Mostaza negra
(Brasica nigra)

Descripción
Planta de desarrollo anual cuyo origen se encuentra en el Lejano Oriente, aunque se ha aclimatado muy fácilmente a nuestras latitudes; en la actualidad su cultivo es muy corriente así como su desarrollo de tipo silvestre, abundando en terrenos incultos y barbechos, sobre todo en el norte del país.
Como características propias podemos mencionar que posee la parte inferior de la planta cubierta de cierto vello que desaparece a medida que se aleja de la base.
Las hojas inferiores están muy divididas y poseen un lóbulo en su terminación bastante más grande que los anteriores.

Aplicación
La sinigrina es el componente principal de las semillas de mostaza negra que, tras sufrir una hidrólisis, se transforma en lo que habitualmente se denomina esencia de mostaza; ésta contiene isotiocianato de alilo, responsable de su acción extremadamente rubefaciente. Esta acción ve disminuidos sus efectos, en parte, por la presencia de mucílago, que también se encuentra patente en la esencia de mostaza. Habitualmente se emplea de forma tópica, en problemas reumáticos, afecciones respiratorias, problemas menstruales y neuralgias. No se debe dejar en contacto con la piel más de quince minutos ya que puede ocasionar ulceraciones.
Esta planta nunca se debe emplear por vía oral porque habitualmente provoca procesos de gastroenteritis y convulsiones, llegando a desencadenar incluso la muerte por colapso cardio-respiratorio.

Administración.
Siempre en uso externo.
.- Baño.
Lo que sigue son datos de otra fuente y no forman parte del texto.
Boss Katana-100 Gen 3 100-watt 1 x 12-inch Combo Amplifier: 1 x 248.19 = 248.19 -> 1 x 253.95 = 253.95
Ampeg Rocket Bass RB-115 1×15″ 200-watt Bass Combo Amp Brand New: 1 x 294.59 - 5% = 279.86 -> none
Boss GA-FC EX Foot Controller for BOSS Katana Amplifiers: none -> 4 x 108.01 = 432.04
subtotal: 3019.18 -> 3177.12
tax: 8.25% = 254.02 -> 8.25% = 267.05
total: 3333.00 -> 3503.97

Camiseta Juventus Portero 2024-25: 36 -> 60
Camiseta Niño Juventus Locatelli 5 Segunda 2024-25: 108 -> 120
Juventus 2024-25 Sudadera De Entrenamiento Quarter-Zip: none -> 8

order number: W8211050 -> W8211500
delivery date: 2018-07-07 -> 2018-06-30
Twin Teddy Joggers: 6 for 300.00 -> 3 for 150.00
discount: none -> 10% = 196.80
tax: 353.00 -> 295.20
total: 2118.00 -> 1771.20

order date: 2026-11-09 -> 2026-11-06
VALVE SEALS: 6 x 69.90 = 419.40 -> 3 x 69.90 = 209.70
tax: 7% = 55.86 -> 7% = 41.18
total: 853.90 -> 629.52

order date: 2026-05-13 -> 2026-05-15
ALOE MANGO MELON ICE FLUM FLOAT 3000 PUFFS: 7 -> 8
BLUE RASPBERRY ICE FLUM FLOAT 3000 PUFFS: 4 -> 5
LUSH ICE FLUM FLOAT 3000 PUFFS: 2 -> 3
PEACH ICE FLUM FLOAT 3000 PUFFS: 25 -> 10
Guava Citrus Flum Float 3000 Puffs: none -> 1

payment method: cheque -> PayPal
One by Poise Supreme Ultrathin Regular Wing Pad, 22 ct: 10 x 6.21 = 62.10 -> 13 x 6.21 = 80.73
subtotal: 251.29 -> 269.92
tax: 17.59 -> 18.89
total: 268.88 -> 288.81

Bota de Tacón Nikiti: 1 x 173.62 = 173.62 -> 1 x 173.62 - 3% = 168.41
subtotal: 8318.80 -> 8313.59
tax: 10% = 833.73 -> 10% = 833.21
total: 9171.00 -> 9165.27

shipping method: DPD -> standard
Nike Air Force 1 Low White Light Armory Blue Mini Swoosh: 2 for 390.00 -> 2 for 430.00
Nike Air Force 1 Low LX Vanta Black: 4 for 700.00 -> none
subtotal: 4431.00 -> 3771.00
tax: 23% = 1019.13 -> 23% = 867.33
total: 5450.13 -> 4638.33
Se añaden 150 gramos de harina de mostaza en un saquito que se introduce en una bañera con agua caliente. Popularmente se ha venido empleando contra la parálisis motora.
.- Pediluvio. Es un baño de pies que se realiza añadiendo 25 gramos de la harina de mostaza a un litro de agua; se emplea popularmente para combatir casos de neuralgias.
.- Cataplasma. Se prepara una mezcla de harina de mostaza diluida en agua a 40°C junto con tres partes de harina de linaza. Se emplea en afecciones de vías respiratorias y problemas reumáticos, envueltas en gasa.

Floración
Florece en mayo, dando lugar a unas florecillas amarillas con cuatro pétalos que tras su fecundación proporcionan unos frutos, denominados botánicamente silicuas, de forma alargada y dimensiones que no exceden los dos centímetros de largo, con una sección cuadrada. El extremo tiene forma puntiaguda y en su interior encontramos las semillas, de tamaño muy pequeño, que son la parte que se emplea de esta planta. Sus dimensiones nunca exceden el centímetro y medio; son redondas y de color parduzco.
La recolección se efectúa en verano, antes de que se produzca la total maduración del fruto, ya que en caso contrario éste se abrirá y esparcirá las semillas por el terreno, lo que hará imposible su recuperación.
Para no mermar la calidad del producto el secado se deberá efectuar en ausencia de humedad.